Every line below between the one holding "Sery i twarogi g w kg | 2019: 0,79 -> 0,83" and the one holding "row order: none -> SPECIFICATION ascending", inclusive, should be copied exactly, and no other line.

====== Available data ======

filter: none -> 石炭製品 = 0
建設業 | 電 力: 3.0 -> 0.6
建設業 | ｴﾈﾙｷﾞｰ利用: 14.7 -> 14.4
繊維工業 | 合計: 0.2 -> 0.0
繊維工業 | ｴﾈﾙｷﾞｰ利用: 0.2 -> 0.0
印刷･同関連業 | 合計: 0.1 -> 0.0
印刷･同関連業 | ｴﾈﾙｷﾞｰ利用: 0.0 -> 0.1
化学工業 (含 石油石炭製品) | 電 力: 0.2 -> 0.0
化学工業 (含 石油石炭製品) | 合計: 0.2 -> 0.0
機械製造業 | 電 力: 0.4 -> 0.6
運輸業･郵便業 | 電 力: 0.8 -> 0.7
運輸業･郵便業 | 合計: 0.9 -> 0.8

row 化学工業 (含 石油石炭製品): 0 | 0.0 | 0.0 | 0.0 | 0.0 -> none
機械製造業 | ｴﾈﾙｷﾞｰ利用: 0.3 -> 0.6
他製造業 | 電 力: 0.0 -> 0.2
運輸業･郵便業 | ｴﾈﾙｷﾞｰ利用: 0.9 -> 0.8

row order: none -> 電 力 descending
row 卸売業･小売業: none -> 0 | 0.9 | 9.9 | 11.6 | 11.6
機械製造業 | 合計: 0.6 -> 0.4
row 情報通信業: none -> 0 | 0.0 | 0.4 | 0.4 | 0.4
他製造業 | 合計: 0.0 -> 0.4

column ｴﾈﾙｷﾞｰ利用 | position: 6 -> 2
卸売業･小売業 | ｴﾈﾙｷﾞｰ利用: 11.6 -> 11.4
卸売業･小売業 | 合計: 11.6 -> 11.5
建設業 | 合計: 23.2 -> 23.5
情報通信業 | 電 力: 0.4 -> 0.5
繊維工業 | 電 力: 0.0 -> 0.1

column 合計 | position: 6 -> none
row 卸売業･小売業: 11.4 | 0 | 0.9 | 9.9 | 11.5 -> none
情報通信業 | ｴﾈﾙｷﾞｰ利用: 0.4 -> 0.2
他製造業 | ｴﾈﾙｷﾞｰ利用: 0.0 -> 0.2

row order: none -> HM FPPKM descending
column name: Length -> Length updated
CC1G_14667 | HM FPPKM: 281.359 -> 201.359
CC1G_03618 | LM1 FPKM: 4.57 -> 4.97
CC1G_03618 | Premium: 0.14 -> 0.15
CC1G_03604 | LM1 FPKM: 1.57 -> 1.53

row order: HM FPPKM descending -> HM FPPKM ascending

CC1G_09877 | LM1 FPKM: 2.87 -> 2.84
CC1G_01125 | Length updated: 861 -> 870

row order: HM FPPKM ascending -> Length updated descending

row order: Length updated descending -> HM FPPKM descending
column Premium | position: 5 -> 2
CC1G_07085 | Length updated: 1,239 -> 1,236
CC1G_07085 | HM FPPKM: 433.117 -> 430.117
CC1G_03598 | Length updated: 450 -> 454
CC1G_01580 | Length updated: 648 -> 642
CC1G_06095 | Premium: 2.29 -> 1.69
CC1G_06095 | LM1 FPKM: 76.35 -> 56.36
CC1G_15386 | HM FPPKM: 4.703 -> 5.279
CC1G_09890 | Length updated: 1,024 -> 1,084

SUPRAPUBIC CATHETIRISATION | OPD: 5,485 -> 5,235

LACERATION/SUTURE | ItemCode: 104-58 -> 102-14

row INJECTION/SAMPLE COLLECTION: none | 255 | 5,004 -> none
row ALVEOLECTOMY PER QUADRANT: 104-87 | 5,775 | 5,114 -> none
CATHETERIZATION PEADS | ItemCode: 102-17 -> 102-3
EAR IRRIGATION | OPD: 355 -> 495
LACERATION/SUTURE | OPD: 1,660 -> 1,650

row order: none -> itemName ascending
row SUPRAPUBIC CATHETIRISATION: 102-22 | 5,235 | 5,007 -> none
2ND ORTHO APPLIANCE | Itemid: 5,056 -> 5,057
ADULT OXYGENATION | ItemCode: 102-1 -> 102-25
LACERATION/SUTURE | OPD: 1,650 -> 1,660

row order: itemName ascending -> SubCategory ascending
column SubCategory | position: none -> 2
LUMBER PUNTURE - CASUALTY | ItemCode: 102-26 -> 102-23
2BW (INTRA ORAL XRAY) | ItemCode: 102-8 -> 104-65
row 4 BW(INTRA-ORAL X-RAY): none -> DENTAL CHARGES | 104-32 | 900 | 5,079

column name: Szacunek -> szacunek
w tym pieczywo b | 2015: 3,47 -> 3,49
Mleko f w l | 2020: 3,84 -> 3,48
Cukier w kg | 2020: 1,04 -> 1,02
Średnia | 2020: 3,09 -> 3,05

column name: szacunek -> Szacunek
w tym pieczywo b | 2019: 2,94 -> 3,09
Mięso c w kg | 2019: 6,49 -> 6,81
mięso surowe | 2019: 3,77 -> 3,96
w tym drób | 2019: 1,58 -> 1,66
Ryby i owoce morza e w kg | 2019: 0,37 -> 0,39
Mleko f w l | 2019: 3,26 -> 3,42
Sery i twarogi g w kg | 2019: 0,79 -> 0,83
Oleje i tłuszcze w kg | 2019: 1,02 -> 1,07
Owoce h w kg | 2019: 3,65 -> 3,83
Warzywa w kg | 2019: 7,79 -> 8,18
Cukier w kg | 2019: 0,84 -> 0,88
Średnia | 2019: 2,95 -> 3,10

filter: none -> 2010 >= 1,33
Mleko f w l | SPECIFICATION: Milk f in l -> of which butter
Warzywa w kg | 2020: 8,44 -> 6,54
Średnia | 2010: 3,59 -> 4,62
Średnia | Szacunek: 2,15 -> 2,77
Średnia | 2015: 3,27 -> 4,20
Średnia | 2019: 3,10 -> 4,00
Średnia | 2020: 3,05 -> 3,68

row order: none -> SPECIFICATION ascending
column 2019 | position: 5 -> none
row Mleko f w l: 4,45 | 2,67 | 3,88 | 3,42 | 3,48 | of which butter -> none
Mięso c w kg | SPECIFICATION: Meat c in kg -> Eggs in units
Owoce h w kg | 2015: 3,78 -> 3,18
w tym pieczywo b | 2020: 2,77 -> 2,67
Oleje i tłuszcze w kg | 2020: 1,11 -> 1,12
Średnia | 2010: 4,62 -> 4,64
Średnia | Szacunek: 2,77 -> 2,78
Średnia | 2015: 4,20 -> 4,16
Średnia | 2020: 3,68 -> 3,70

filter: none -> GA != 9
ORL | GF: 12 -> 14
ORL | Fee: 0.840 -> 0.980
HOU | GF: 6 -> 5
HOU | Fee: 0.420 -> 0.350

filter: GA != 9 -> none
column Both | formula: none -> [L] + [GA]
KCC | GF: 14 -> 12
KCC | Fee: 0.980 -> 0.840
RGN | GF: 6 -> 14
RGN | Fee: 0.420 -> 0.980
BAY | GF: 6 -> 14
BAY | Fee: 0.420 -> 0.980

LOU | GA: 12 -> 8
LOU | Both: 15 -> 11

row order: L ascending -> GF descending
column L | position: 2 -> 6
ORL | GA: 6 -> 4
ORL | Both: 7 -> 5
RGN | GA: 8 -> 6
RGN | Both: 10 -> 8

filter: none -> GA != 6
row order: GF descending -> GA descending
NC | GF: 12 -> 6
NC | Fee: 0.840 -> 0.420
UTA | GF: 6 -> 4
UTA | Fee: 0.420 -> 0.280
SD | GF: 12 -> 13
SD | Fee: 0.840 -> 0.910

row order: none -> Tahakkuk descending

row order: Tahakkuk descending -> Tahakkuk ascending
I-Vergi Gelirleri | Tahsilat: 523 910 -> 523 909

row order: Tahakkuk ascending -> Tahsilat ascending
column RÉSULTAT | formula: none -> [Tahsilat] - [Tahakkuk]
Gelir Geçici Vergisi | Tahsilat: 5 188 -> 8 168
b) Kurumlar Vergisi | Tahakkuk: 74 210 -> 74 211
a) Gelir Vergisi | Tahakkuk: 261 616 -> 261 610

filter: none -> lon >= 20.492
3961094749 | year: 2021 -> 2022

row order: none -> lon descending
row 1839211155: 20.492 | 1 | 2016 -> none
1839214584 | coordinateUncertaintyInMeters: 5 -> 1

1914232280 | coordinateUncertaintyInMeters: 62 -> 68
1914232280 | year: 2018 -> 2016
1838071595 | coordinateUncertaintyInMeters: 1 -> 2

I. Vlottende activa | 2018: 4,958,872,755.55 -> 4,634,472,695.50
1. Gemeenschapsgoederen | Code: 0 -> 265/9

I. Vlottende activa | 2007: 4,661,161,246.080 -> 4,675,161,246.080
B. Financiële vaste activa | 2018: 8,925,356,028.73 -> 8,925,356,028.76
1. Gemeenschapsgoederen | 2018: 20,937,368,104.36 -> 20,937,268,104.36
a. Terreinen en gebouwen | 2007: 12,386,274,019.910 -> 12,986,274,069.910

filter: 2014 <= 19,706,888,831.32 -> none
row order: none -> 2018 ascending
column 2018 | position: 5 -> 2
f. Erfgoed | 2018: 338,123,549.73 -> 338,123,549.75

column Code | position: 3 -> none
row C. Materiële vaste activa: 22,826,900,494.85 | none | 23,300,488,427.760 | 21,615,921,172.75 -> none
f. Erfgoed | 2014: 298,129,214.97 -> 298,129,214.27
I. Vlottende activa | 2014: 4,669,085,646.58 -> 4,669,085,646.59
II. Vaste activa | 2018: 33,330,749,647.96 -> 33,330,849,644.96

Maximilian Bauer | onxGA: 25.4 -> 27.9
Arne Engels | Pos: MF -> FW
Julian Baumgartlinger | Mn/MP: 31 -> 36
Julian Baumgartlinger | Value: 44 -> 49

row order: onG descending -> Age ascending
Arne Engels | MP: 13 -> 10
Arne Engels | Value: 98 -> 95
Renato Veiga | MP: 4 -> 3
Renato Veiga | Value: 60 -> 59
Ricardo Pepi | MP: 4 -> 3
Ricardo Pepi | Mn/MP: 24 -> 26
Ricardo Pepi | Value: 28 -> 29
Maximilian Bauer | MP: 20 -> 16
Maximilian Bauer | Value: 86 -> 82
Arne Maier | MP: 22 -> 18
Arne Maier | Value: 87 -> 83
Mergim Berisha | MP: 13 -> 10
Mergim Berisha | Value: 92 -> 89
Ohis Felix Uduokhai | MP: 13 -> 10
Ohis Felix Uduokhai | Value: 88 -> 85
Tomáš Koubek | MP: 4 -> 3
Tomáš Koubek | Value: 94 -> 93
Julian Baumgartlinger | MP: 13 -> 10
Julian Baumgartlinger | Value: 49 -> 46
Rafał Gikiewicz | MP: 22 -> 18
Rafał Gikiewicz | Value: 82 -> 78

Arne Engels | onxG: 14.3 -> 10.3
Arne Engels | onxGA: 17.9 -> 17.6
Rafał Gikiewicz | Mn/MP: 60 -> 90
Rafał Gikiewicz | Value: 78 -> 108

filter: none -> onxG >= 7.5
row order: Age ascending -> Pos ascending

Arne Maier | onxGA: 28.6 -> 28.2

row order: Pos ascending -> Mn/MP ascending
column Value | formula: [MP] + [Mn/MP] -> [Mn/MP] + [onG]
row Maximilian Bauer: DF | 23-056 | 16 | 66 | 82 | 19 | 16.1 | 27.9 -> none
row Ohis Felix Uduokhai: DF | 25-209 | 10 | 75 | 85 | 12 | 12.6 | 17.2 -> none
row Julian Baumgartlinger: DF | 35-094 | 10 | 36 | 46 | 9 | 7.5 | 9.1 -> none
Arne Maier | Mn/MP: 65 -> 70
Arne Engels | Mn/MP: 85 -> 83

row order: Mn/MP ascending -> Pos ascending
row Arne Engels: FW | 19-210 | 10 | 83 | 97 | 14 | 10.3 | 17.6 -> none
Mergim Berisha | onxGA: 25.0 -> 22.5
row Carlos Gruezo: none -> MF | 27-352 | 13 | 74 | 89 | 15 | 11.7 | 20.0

======

> _Answer section_:
Sery i twarogi g w kg | 2019: 0,79 -> 0,83
Oleje i tłuszcze w kg | 2019: 1,02 -> 1,07
Owoce h w kg | 2019: 3,65 -> 3,83
Warzywa w kg | 2019: 7,79 -> 8,18
Cukier w kg | 2019: 0,84 -> 0,88
Średnia | 2019: 2,95 -> 3,10

filter: none -> 2010 >= 1,33
Mleko f w l | SPECIFICATION: Milk f in l -> of which butter
Warzywa w kg | 2020: 8,44 -> 6,54
Średnia | 2010: 3,59 -> 4,62
Średnia | Szacunek: 2,15 -> 2,77
Średnia | 2015: 3,27 -> 4,20
Średnia | 2019: 3,10 -> 4,00
Średnia | 2020: 3,05 -> 3,68

row order: none -> SPECIFICATION ascending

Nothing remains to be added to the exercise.